• [EXERCISE DIRECTIONS] From the line that contains "2011-Q1: 1.55 -> 1.75" down to the last line of the entries, repeat every line exactly. Do not carry over the pictures.

• [DATA FOR REVIEW]

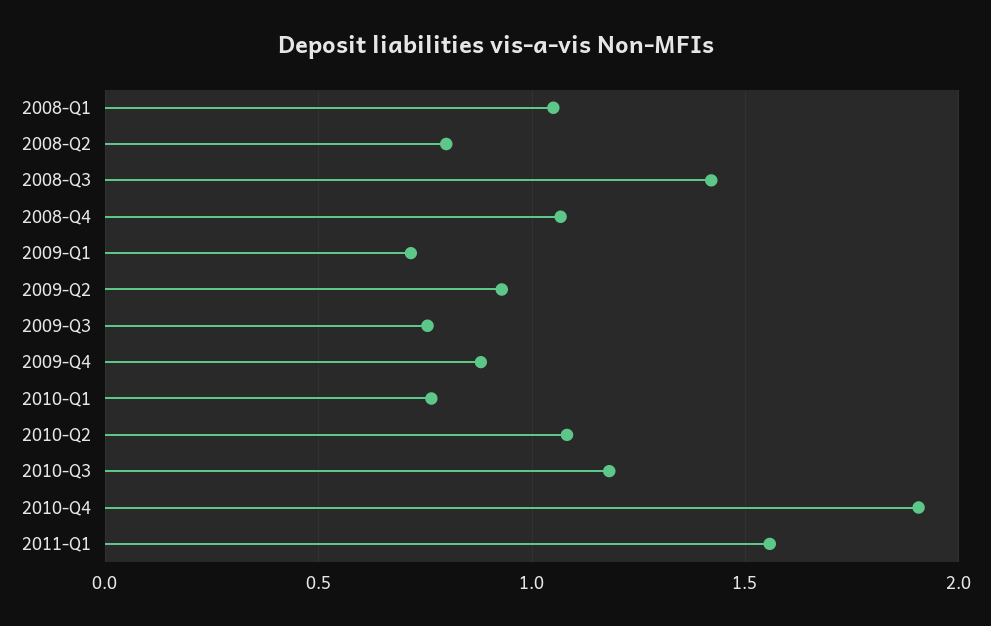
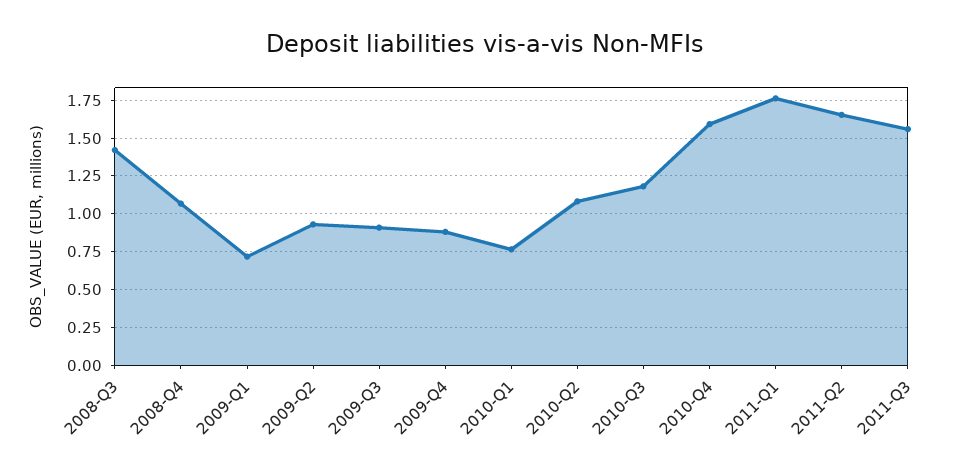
2008-Q1: 1.05 -> none
2008-Q2: 0.8 -> none
2009-Q3: 0.75 -> 0.9
2010-Q4: 1.9 -> 1.6
2011-Q1: 1.55 -> 1.75
2011-Q2: none -> 1.65
2011-Q3: none -> 1.55

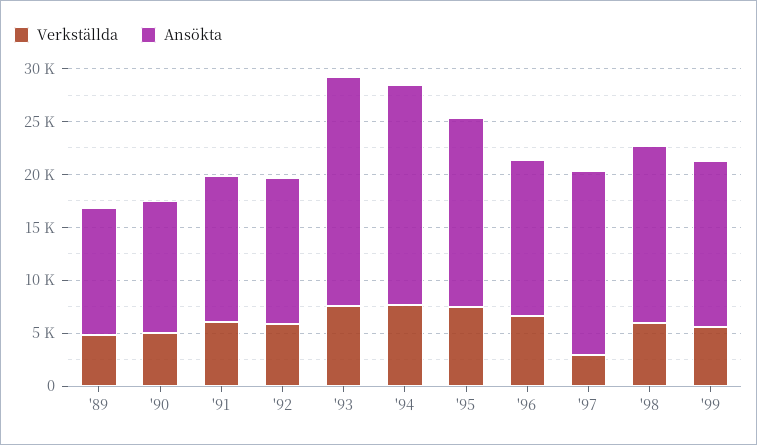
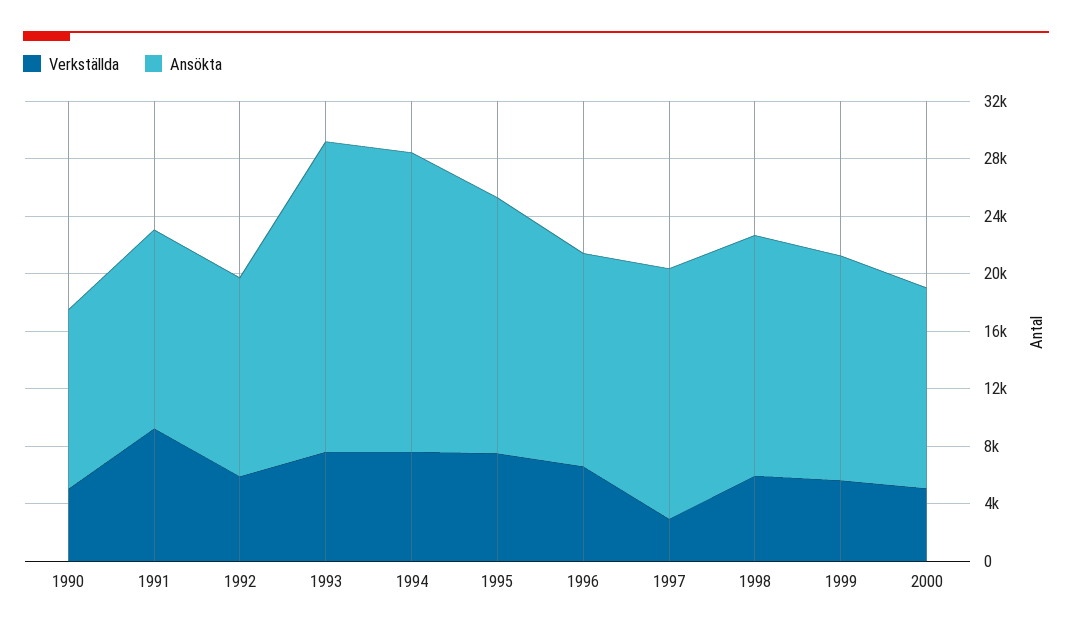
Verkställda, '89: 5000 -> none
Ansökta, '89: 12000 -> none
Verkställda, '91: 6000 -> 9000
Verkställda, 2000: none -> 5000
Ansökta, 2000: none -> 14000

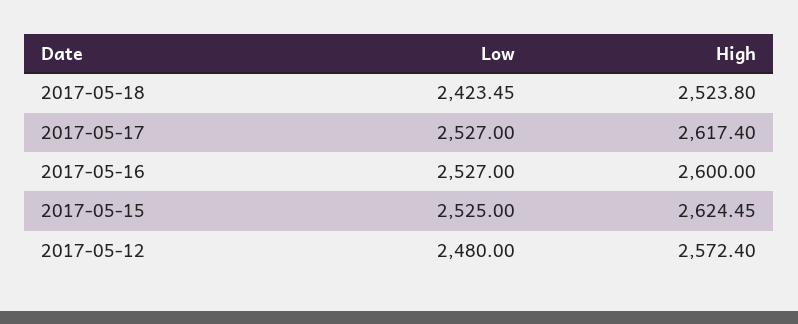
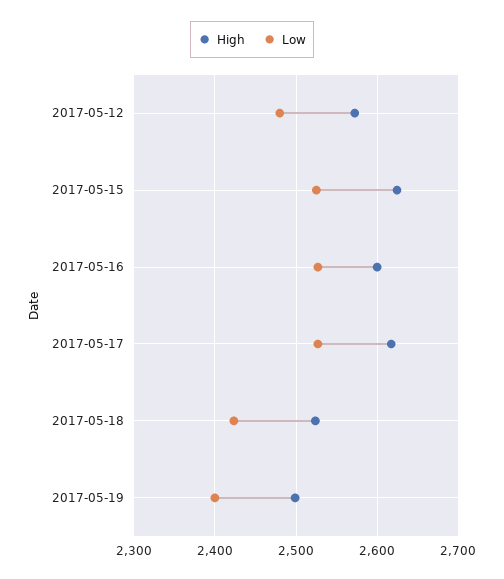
High, 2017-05-19: none -> 2500
Low, 2017-05-19: none -> 2400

• [WRITTEN REPLY]
2011-Q1: 1.55 -> 1.75
2011-Q2: none -> 1.65
2011-Q3: none -> 1.55

Verkställda, '89: 5000 -> none
Ansökta, '89: 12000 -> none
Verkställda, '91: 6000 -> 9000
Verkställda, 2000: none -> 5000
Ansökta, 2000: none -> 14000

High, 2017-05-19: none -> 2500
Low, 2017-05-19: none -> 2400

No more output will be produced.